Natalie D., a minor with cerebral palsy and arthrogryposis, has been eligible for state-funded therapy through California Children’s Services (CCS) since birth. Her mother paid for private physical therapy, including hippotherapy, and sought reimbursement from CCS, which denied her request but offered two 30-minute therapy sessions weekly for six months. An administrative law judge upheld CCS's decision, leading Natalie’s mother, as her guardian ad litem, to file a writ of administrative mandate in the superior court. The court denied the petition, affirming that hippotherapy is not considered medically necessary since similar benefits can be achieved through conventional therapies available in a gym setting. Additionally, the private services selected by Natalie’s mother did not qualify as vendor services under CCS guidelines. The court noted that from an early age, Natalie received therapy through CCS but faced numerous health challenges that limited the aggressiveness of her treatment. CCS had shifted her to a consultative basis due to lack of progress, and therapy was disrupted by various medical issues over the years. The case ultimately concludes that CCS's offerings met the necessary criteria for treatment, and that hippotherapy was not an essential service.
Hippotherapy, a physical therapy technique utilizing horse movement for sensory input, was not specifically aimed at improving Natalie’s balance or gait due to her immobility. Instead, it was partly intended to assist with her head control, which could also be addressed through other therapies, such as using an exercise ball or mats. Following a decline in Natalie's physical capabilities noted by Gilmour, a therapist who had previously worked with her, she showed some progress in hip range of motion and head control since 2009. A video presented at an administrative hearing depicted Natalie using equipment mimicking horse movement, while Gilmour indicated that such techniques were standard among physical therapists.
Norma Macias, Natalie's caregiver since 2007, observed significant changes in her condition, including the ability to sit up and hold her head up by June 2010. Dr. Afshin Aminian, Natalie's orthopedist, reported improvements in her hip flexion and trunk control in a November 2009 examination, attributing these advancements to her therapy at Shea. Despite ongoing concerns about the effectiveness of therapy provided by CCS, which prompted Natalie to seek private therapy at SKY, CCS proposed to increase her therapy frequency, an offer the mother rejected.

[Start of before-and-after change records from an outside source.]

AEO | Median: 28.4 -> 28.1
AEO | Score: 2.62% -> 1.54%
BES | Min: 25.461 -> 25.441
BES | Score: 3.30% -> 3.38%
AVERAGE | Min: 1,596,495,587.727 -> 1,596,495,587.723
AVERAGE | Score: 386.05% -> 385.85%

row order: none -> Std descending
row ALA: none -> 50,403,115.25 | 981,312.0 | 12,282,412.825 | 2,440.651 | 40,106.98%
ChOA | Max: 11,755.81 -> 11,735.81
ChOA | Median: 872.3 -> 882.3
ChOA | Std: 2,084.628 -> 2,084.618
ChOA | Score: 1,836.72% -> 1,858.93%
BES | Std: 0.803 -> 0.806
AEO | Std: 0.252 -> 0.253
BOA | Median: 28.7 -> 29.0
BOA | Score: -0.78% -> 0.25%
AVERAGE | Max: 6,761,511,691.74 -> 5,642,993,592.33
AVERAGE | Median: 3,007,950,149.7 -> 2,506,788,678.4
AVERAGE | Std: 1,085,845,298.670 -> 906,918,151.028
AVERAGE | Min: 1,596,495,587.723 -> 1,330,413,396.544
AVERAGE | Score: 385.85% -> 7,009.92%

Lynn Einarsson Woods from CCS explained that their therapy gym is comparable to SKY's, except for one piece of additional equipment. CCS declined the mother's request for services through SKY and Shea, citing that Natalie's needs did not qualify for vendor therapy services and that hippotherapy is not a benefit under the CCS program, referencing Health and Safety Code section 123850. Following the denial of her requests to the Orange County Health Care Agency and subsequent appeal, Natalie sought a CCS Fair Hearing per California Code of Regulations, title 22, section 42180, subdivision (a).
The Fair Hearing, held over two days in June 2010, resulted in the administrative law judge denying Natalie’s second appeal for hippotherapy under California Children's Services (CCS), concluding that hippotherapy is not a recognized benefit. Following this, Natalie's mother filed a petition for a writ of administrative mandate in superior court, which upheld the judge's ruling. On appeal, the court reviews the superior court’s decision based on substantial evidence supporting the judgment, not on whether an alternative judgment could be supported. Under the Robert W. Crown California Children’s Services Act, the state is mandated to provide services to physically disabled children, contingent upon meeting specific criteria, including medical necessity determined by a CCS physician. The court found that hippotherapy does not meet the required standard of medical necessity for Natalie’s condition, affirming CCS's denial of the request for such services.
Uncontroverted evidence indicates that hippotherapy's benefits can be replicated through other gym-based therapies using non-equine tools, such as exercise balls or equipment that simulates a horse's movement. Dr. Aminian, Natalie’s orthopedist, supported continued treatment at Shea, but this recommendation alone does not necessitate CCS approval, as two conditions must be met: the physician's recommendation and the therapy being within CCS's scope of benefits. The Medical Therapy Conference, not just the physician, determines medical necessity for occupational and physical therapy. Dr. Dan Kouwabunpat, the conference doctor, evaluates medical necessity based on functional rehabilitation potential. The evidence suggests that the advantages of the $140/hour hippotherapy can also be achieved with equipment at a physical therapy gym, indicating it may not be medically necessary.
Additionally, any therapy plan must include measurable functional goals and objectives, which were not provided in the request for hippotherapy. CCS declined to cover treatments at SKY because the services were available at the MTU within 30 miles of Natalie’s residence, and there was no evidence supporting the need for vendor services. Although a claim was made regarding insufficient quality of therapists, the argument is insufficient for appeal, especially since evidence shows progress during treatment at SKY. However, inconsistencies in measuring hip flexion and Natalie’s previous health issues were noted, leading CCS to adopt a conservative approach. Therefore, substantial evidence supports that the requirements for vendor services were unmet, and the judgment is affirmed, with respondents entitled to recover costs on appeal.